Pose-based tremor type and level analysis for Parkinson’s disease from video

To assess the efficacy of our proposed method, we conducted validation testing on two separate evaluation examinations: the PT classification examination and the tremor rating estimation examination. We carried out our experiments using a Ubuntu 18.04 PC with an NVIDIA 3080. The GPU memory usage for training was minimal, averaging just 1.46 gigabytes. The training process for the TIM-TREMOR dataset took approximately ten hours for the PT classification task and twelve hours for the tremor rating estimation examination. They include the processes of EVM and extraction of human pose features from RGB videos. In terms of real-time application, the PT classification or tremor rating estimation of a 33-s video with 1000 frames only took around 48 s each, which is a feasible time for interactive diagnosis.

The dataset

We test our system using the TIM-TREMOR dataset [24], which is an open dataset consisting of 910 videos of 55 individuals performing 21 tasks. The videos are 18–112 s long. There are 572 videos depicting various forms of tremors, including 105 for parkinsonian tremor (PT), 182 for essential tremor (ET), 88 for functional tremor (FT) and 197 for dystonic tremor (DT). An additional 60 videos (NT) were recorded without convincing tremors during the assessment. The test 278 videos have inconclusive tremor classification results and have been labeled as “Other.” For the tremor rating labels, eight levels from level 0 to 7 are assigned to the individual’s left and right hands, evaluated by Bain and Findley Tremor Clinical Rating Scale [25]. To ensure that there is only one label per video and preserve the characteristics of the video, we combine the labels for individual left and right hands by taking the maximum value of both hands.

Setup

We eliminate inconsistent videos to minimize data noise, specifically videos that only capture motion tasks for a limited number of participants. For the tremor-type classification task only, we remove the videos with uncertain tremor-type labels of “other.” Next, each video is clipped into 100-frame samples, and the number of samples is determined by the duration of the consecutive frames in which the participant was visible and not obscured.

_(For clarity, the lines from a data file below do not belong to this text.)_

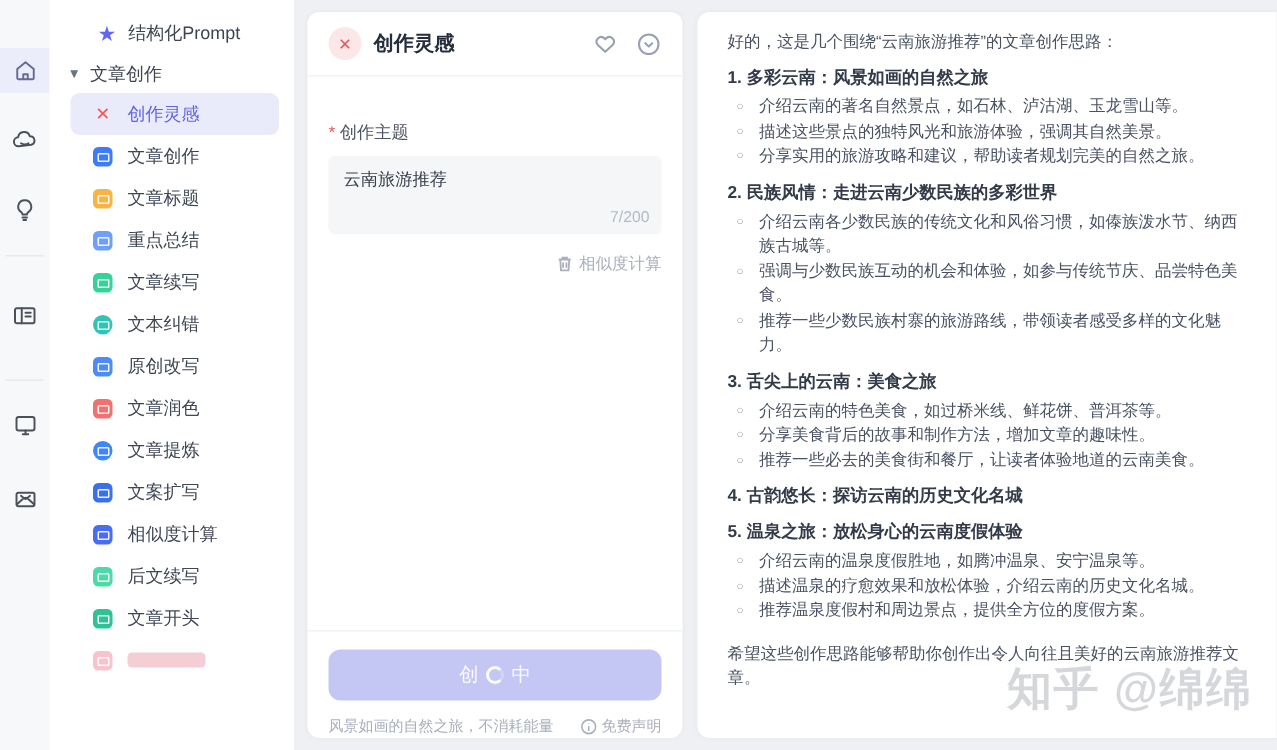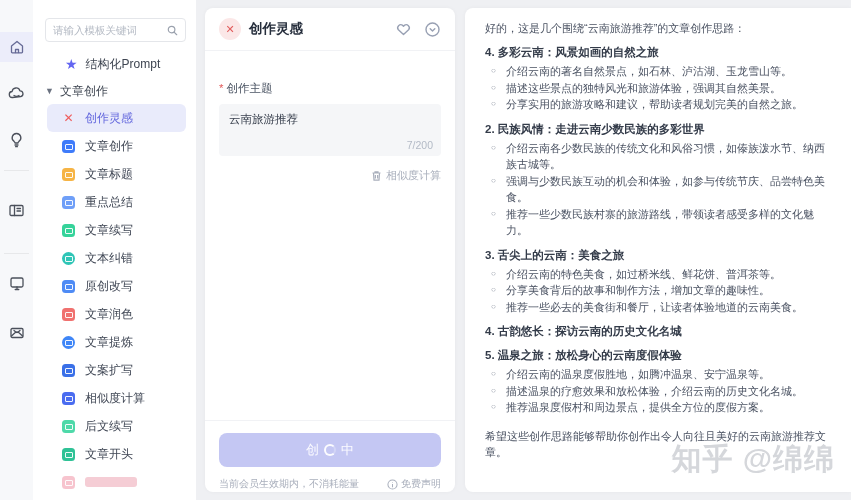--- a/index.html
+++ b/index.html
@@ -136,13 +136,6 @@
 </div>
 
 <div class="sidebar">
-  <div class="search">
-    <input type="text" placeholder="请输入模板关键词" style="">
-    <svg width="11" height="11" viewBox="0 0 12 12" style="stroke:#9aa1ad;fill:none;stroke-width:1.3;stroke-linecap:round">
-      <circle cx="5" cy="5" r="3.6"></circle>
-        <path d="M8 8l2.6 2.6"></path>
-    </svg>
-  </div>
 
   <div class="pinned">
     <span class="star">★</span>

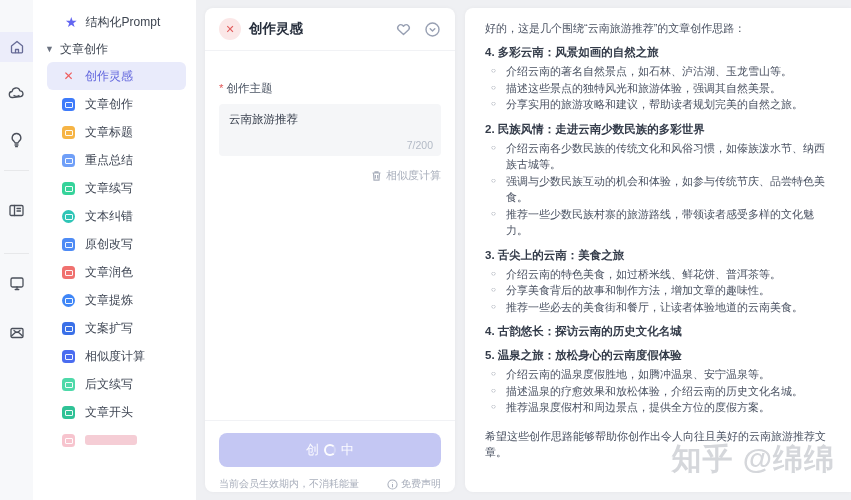--- a/index.html
+++ b/index.html
@@ -262,7 +262,7 @@
 <div class="panel output">
   <div class="intro">好的，这是几个围绕“云南旅游推荐”的文章创作思路：</div>
   <div id="sections">
-      <div class="sec-h">4. 多彩云南：风景如画的自然之旅</div>
+      <div class="sec-h">1. 多彩云南：风景如画的自然之旅</div>
       <div class="sec-ul">
         <div class="sec-li">介绍云南的著名自然景点，如石林、泸沽湖、玉龙雪山等。</div>
         <div class="sec-li">描述这些景点的独特风光和旅游体验，强调其自然美景。</div>

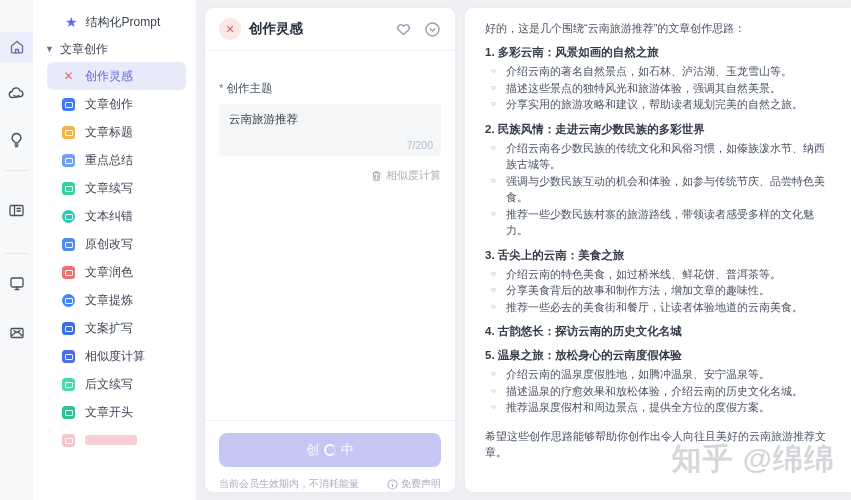--- a/index.html
+++ b/index.html
@@ -247,7 +247,7 @@
       <span>中</span>
     </button>
     <div class="foot-note">
-      <span>当前会员生效期内，不消耗能量</span>
+      <span>风景如画的自然之旅，不消耗能量</span>
       <span class="foot-right">
         <svg width="11" height="11" viewBox="0 0 12 12">
           <circle cx="6" cy="6" r="5"></circle>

Each sample was assigned the label of the original video and treated as an individual sample. We use a voting system to obtain the video-level classification results, which increases the system’s robustness and augments the training sample size [26]. We evaluate our proposed system through individual-based leave-one-out cross-validation. It means each subclip for a single individual is used for testing and excluded from the training set for each iteration. The subclips for each individual are never separated by the training or testing set. The total number of leave-one-out cross-validations are 39 and 55 for tremor-type classification and tremor rating estimation, respectively.

Evaluation metrics

We report the mean values calculated among all leave-one-out cross-validations with the following metrics: accuracy (AC), sensitivity (SE), specificity (SP) and F1-score for the binary classification; AC, macro-average F1-score, SE and SP for the multiclass classification.

Table 1 Comparisons on the tremor-type classification taskTremor-type classification

For this experiment, we first evaluate our system on the binary classification that distinguishes PT labels from non-PT labels, and achieve 91.3% accuracy and 80.0% F1-score. In addition, we validate our method on a more complex multiclass classification task for classifying five types of tremors (PT, ET, DT, FT and NT). Our final system’s per-class tremor-type multiclass classification performance is shown in Fig. 3. It shows a fairly balanced performance on classifying PT, ET, DT and NT, while FT has a lower SE and F1-score, which may be caused by the smallest number of samples in this class. Moreover, the corresponding confusion matrices of the two tasks are displayed in Fig. 4.

Fig. 3figure 3

Per-class multiclass tremor-type classification results

Fig. 4figure 4

Confusion matrices for PT classifications: (Left) binary; (Right) multiclass

Comparison with baseline methods

As this paper is the first work that provides the individual-level evaluation results, we implemented the following video-based PT classification baselines to evaluate the effectiveness of our system: (i) ST-GCN [18]: a spatial–temporal GCNs for human pose data classification; (ii) CNN with 1D convolutional layers (CNN-Conv1D) [27]; (iii) decision tree (DT); and (iv) support vector machine (SVM) [27]. Note that all baseline methods apply the same EVM and pose extraction design. The results of our proposed SPA-PTA and baselines are summarized in Table 1.

The binary classification result shows that our full system consistently outperforms all other methods in all evaluation metrics. Our AC, SE, SP and F1 achieve over 80% on leave-one-out cross-validation, demonstrating the effectiveness and stability of our system in this binary classification task. It is noticeable that our system performs better with only spatial convolution instead of a deeper spatial–temporal convolution design like ST-GCN [18]. The outcome supports that the suggested PCSF block effectively enhances classification reliability and reduces the risk of overfitting in small datasets.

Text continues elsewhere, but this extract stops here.